__WHAT THIS TASK INVOLVES__. In the material below, find every line containing "attribute" and copy that line.

__GIVEN RECORDS__.
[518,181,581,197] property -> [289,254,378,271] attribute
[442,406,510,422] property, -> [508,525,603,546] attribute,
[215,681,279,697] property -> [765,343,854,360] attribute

---

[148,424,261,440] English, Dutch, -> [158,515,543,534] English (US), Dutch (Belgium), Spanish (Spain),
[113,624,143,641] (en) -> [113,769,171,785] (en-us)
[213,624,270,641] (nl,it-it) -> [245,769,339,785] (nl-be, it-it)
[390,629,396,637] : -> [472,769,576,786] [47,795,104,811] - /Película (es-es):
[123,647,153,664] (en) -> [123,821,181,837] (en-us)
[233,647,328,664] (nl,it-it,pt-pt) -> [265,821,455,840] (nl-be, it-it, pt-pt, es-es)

...

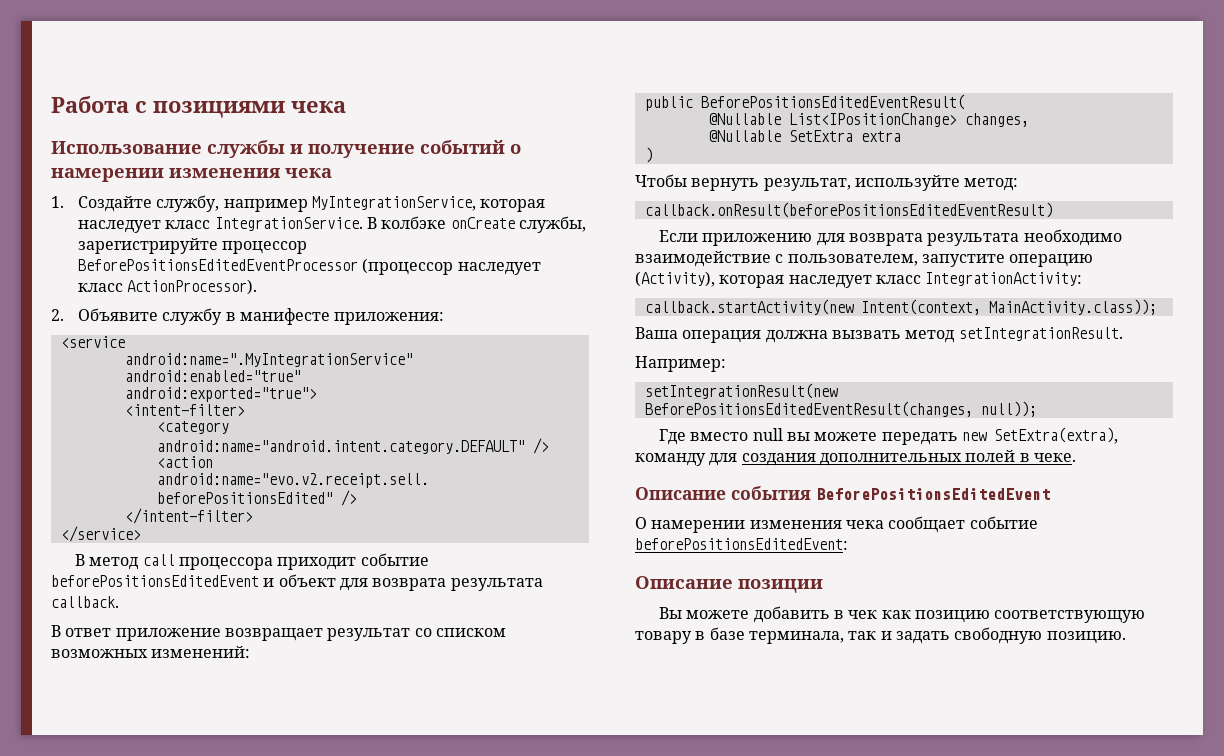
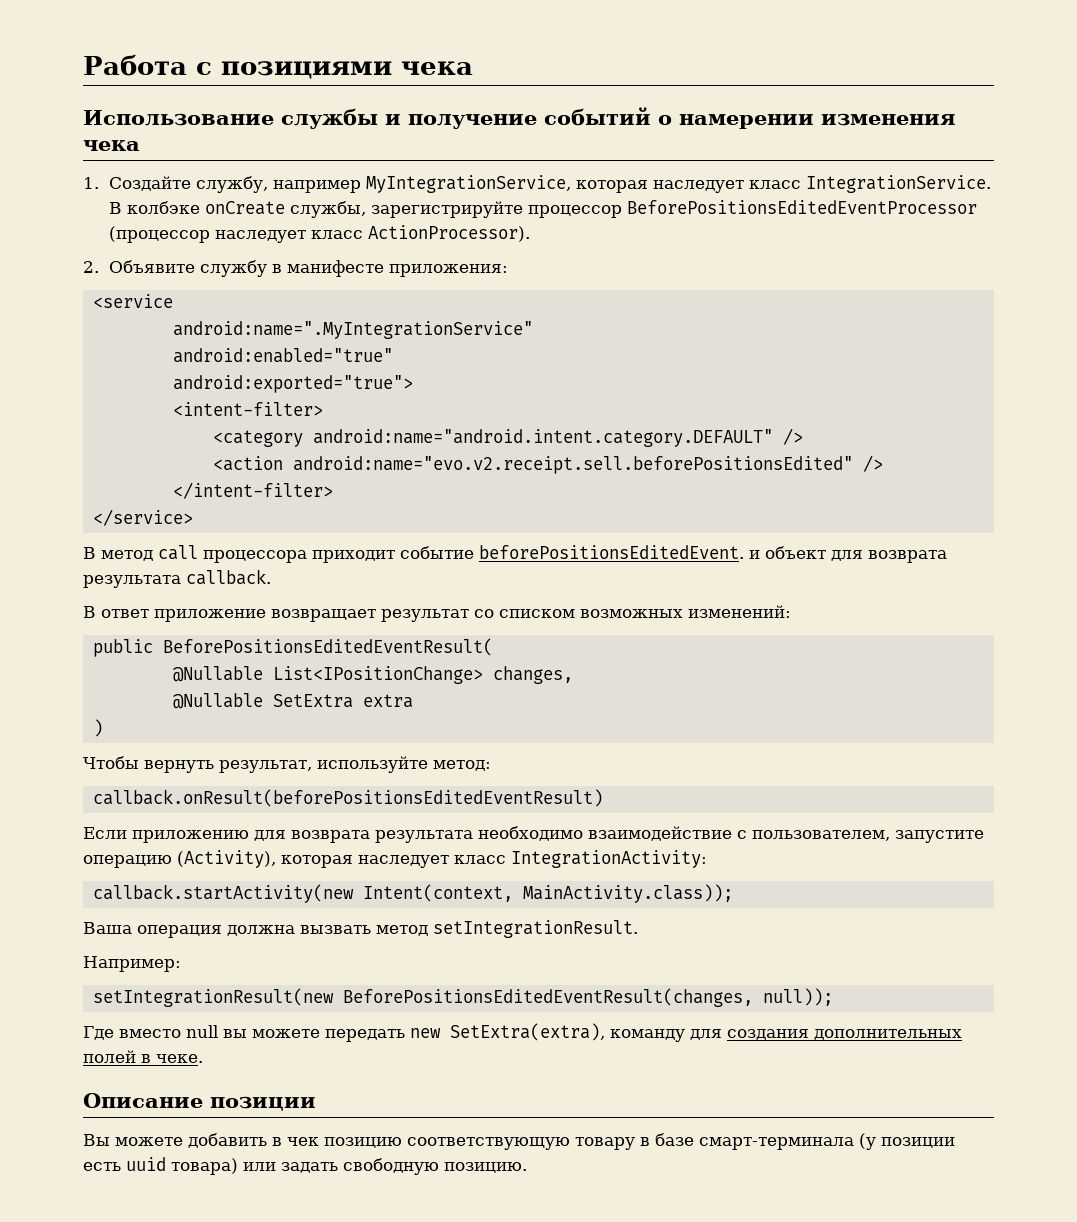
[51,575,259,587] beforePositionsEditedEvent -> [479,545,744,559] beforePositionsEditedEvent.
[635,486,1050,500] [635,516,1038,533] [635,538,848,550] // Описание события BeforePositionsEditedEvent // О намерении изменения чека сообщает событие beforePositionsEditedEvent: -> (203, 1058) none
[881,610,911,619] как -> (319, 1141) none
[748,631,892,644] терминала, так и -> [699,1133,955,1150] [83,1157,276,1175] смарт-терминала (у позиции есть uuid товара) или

__RESPONSE TO THE EXERCISE__.
[518,181,581,197] property -> [289,254,378,271] attribute
[442,406,510,422] property, -> [508,525,603,546] attribute,
[215,681,279,697] property -> [765,343,854,360] attribute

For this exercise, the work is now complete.